Feb 20, 2011

New York Times Essential Cookbook

A good friend of mine, Mark Magleby, who is an excellent cook in his own right, brought this terrific cookbook to my attention at the end of last year. He brought it to one of our monthly dinner groups and was browsing through it for pure enjoyment. Mark said that even if one didn't try any of the recipes, the recipe notes, the food history, and the quality of the writing make for fascinating reading. And he's right.

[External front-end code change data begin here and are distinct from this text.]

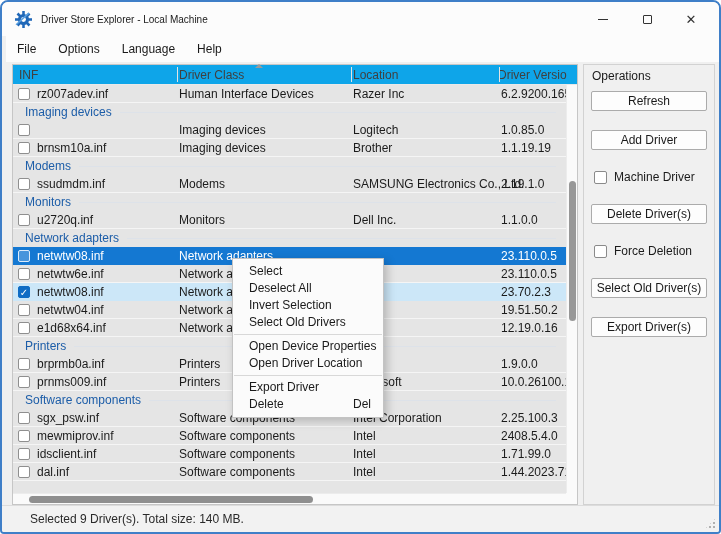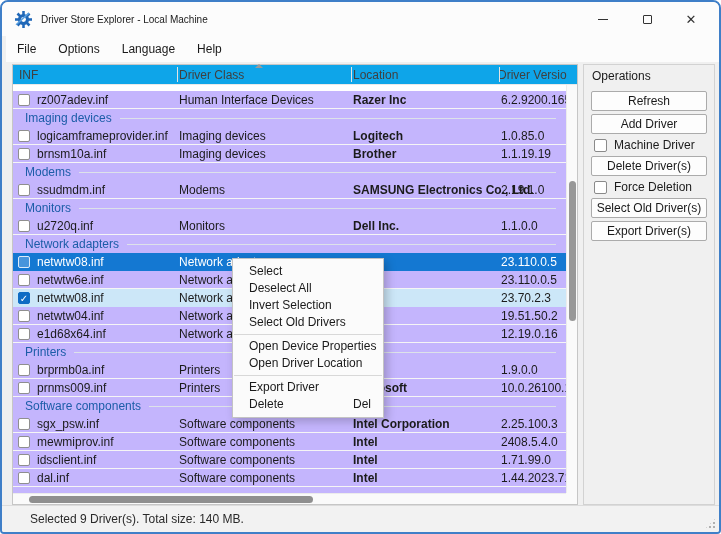--- a/index.html
+++ b/index.html
@@ -30,7 +30,7 @@
   .th { position:absolute; top:0; height:20px; line-height:20px; color:#404040; white-space:nowrap; }
   .th-sep { position:absolute; top:2px; bottom:2px; width:1px; background:#e3e3e3; }
   .sort-caret { position:absolute; top:-1px; left:76px; width:0; height:0; border-left:4px solid transparent; border-right:4px solid transparent; border-bottom:4px solid #9a9a9a; }
-  .tbody { position:absolute; left:0; top:20px; right:11px; bottom:11px; overflow:hidden; background:#c4b5fd;margin-top:6px; }
+  .tbody { position:absolute; left:0; top:20px; right:11px; bottom:11px; overflow:hidden; background:#e5e5e5; }
   .row { position:relative; height:18px; line-height:18px; white-space:nowrap; border-bottom:1px solid #f5f5f5; }
   .row .cell { position:absolute; top:0; height:18px; }
   .c-inf  { left:24px; }

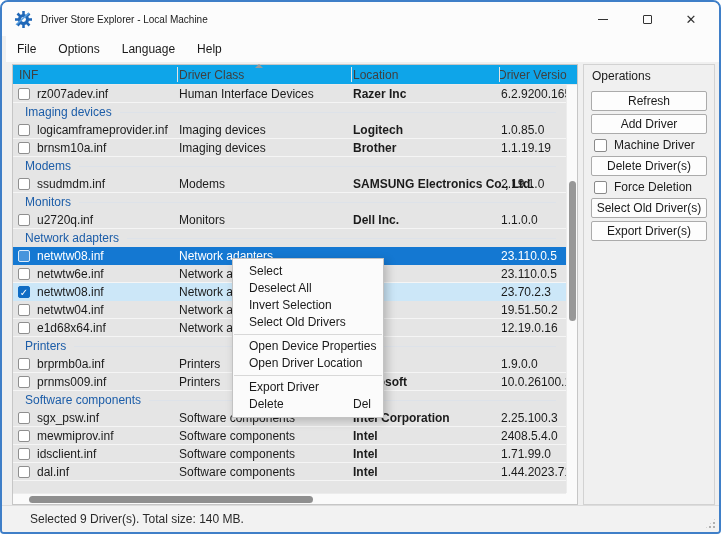--- a/index.html
+++ b/index.html
@@ -35,7 +35,7 @@
   .row .cell { position:absolute; top:0; height:18px; }
   .c-inf  { left:24px; }
   .c-class{ left:166px; }
-  .c-prov { left:340px;font-weight:bold; }
+  .c-prov { left:340px; }
   .c-ver  { left:488px; }
   .cb { position:absolute; left:5px; top:3px; width:12px; height:12px; border:1px solid #8f8f8f; border-radius:2px; background:#fff; font-size:10px; line-height:11px; text-align:center; color:#fff; }
   .row.sel { background:#1478d2; color:#fff; border-bottom-color:#1478d2; }

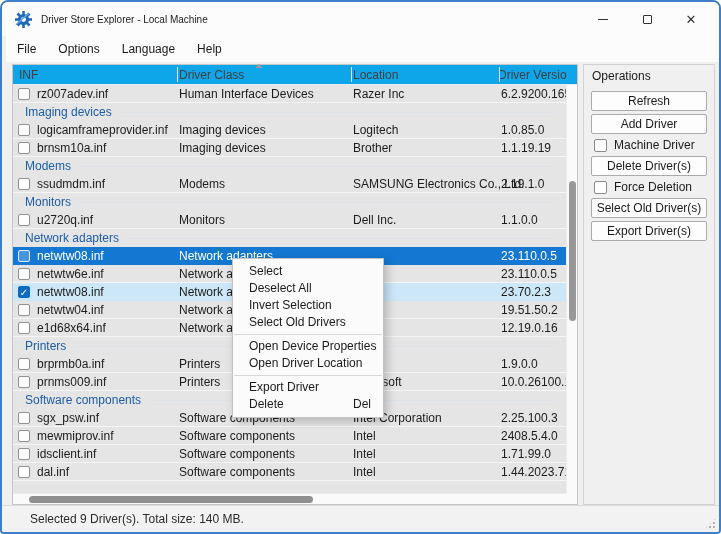--- a/index.html
+++ b/index.html
@@ -59,7 +59,7 @@
   
   .opsbox { position:absolute; left:581px; top:2px; width:132px; height:441px; border:1px solid #d2d2d2; }
   .ops-title { position:absolute; left:8px; top:4px; color:#1a1a1a; }
-  .ops-list { position:absolute; left:7px; top:26px; right:7px; display:flex; flex-direction:column; gap:3px; }
+  .ops-list { position:absolute; left:7px; top:26px; right:7px; display:flex; flex-direction:column; gap:19px; }
   .ops-btn { height:20px; background:#fdfdfd; border:1px solid #ababab; border-radius:2px; font-family:inherit; font-size:12px; color:#1a1a1a; padding:0; width:100%; }
   .ops-check { display:flex; align-items:center; gap:7px; padding-left:3px; height:16px; }
   .ops-check .box { width:13px; height:13px; border:1px solid #8a8a8a; border-radius:2px; background:#fff; }

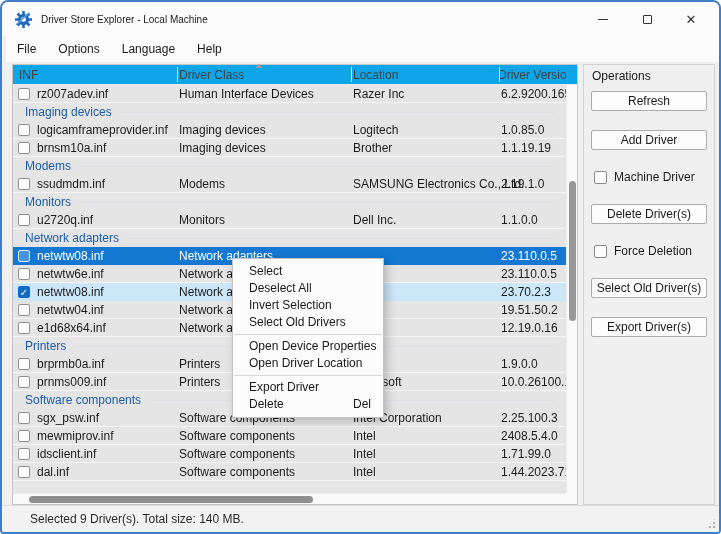--- a/index.html
+++ b/index.html
@@ -135,7 +135,6 @@
           </div>
           <div class="row">
             <span class="cb"></span>
-            <span class="cell c-inf">logicamframeprovider.inf</span>
             <span class="cell c-class">Imaging devices</span>
             <span class="cell c-prov">Logitech</span>
             <span class="cell c-ver">1.0.85.0</span>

Here is how Amazon describes the book:
"All the best recipes from 150 years of distinguished food journalism--a volume to take its place in America's kitchens alongside Mastering the Art of French Cooking and How to Cook Everything. Amanda Hesser, the well-known New York Times food columnist, brings her signature voice and expertise to this compendium of influential and delicious recipes from chefs, home cooks, and food writers. Hesser has cooked and updated every one of the 1,000-plus recipes here. Her chapter introductions showcase the history of American cooking, and her witty and fascinating headnotes share what makes each recipe special."

To be honest, I haven't done much cooking out of the book yet, though it does have the no-knead bread recipe I love and make on a regular basis. Nevertheless, I am fascinated by the interesting little notes about each recipe. I am also intrigued by the historical introductions and timelines that begin begin each chapter. They give you kind of a quick overview of food history in the United States.

I have a lot more to read and even more to cook, but this cookbook is a keeper!